Some examples: a client with millions of dollars (much of it in gold!) and several very different businesses, but with the experience that it could (would!) all disappear instantly, including the gold-not in an economic downturn, but literally instantly. The more success this person created, which was a lot, the more terror they developed. I worked with someone whose relationship (primary, significant other relationship) developed into everything they wanted, yet they were certain that somehow, some way, something could instantly (again, that word) undo all of their remarkable accomplishments, in terms of being able to give and receive love. Another client developed superb success in the context of their job, along with all the acknowledgement and corporate trappings that mark this kind of success, but this person's feelings were those of someone constantly at the very edge of being humiliated and fired. (Again, the experience was that this could happen at any instant.) One more example: a client who worked creatively to revise a serious writer's block, who then had several published books to their credit, and whose feelings were, nevertheless, those of someone who would never be able to write or express themselves in any way. Also, again, there was a certainty that all of their books could simply be "taken away, instantly."

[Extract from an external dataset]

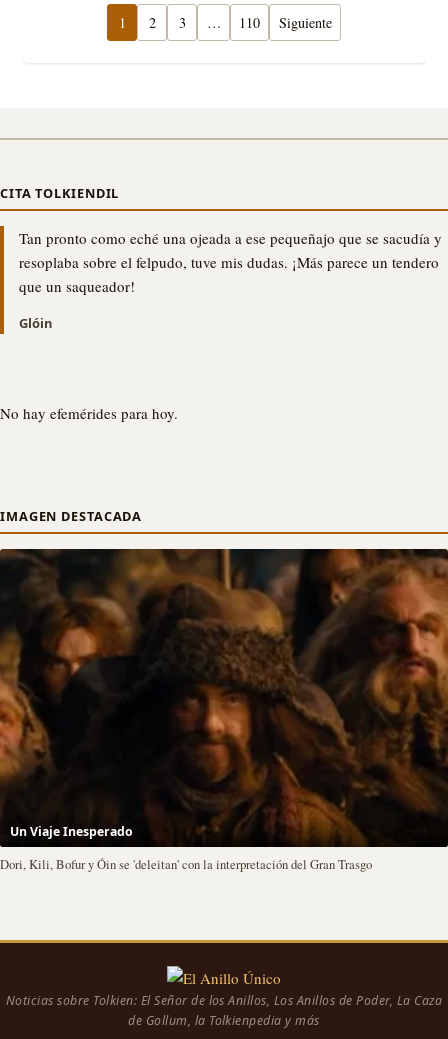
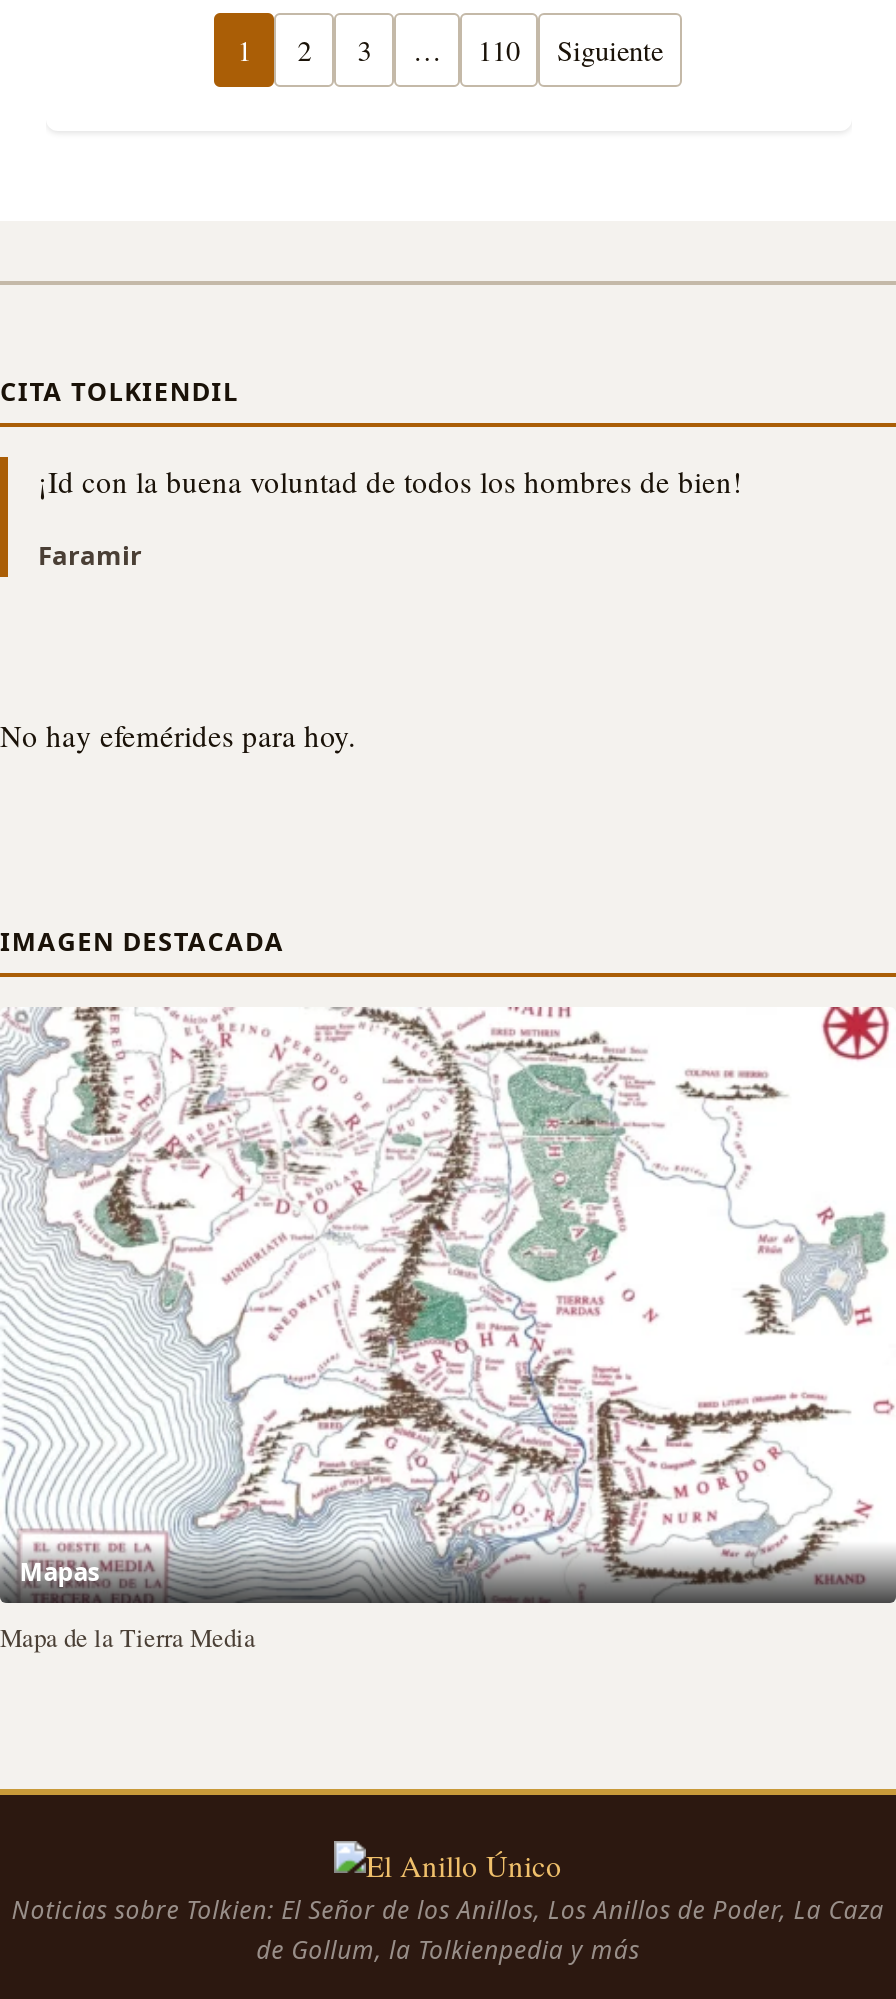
[19,228,442,296] Tan pronto como eché una ojeada a ese pequeñajo que se sacudía y | resoplaba sobre el felpudo, tuve mis dudas. ¡Más parece un tendero | que un saqueador! -> [38,460,742,500] ¡Id con la buena voluntad de todos los hombres de bien!
[19,314,52,332] Glóin -> [38,536,142,572] Faramir
[3,548,445,846] [image] | Un Viaje Inesperado -> [6,1005,890,1603] [image] | Mapas
[0,856,372,873] Dori, Kili, Bofur y Óin se 'deleitan' con la interpretación del Gran Trasgo -> [0,1620,256,1654] Mapa de la Tierra Media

There is an excruciating good news/bad news dilemma (a situation in which someone must choose one of two or more unsatisfactory alternatives) in the experience of these people. One of two things just has to be hugely in error: either they are really wrong about the observable realities of their lives, or they are hugely wrong about themselves-about the reliability of their mean-making about self at the deepest levels. Those of us still struggling for the success these people had created might think, "What a great problem to have," but which would you choose to be "wrong" about-your ability to accurately know yourself, or your ability to accurately know your world?

This crazy-making dilemma presents a serious ecology problem-an unwanted consequence of otherwise wonderful growth and change-that is a challenge for the practitioner and the client both. The problem is, "How do we work with ourselves and others so that lives don't improve faster or farther than identity can explain, or so that our identity updates keep adequate pace with our life improvements?" My experience is that, using our Marin-style NLP, we can do marvelous change work that actually works, but that if we don't sufficiently and properly revise a certain belief, then there is nothing but trouble.

This really problematic belief is as simple as it is devastating:

"The most dangerous thing I can do is assume that I am safe."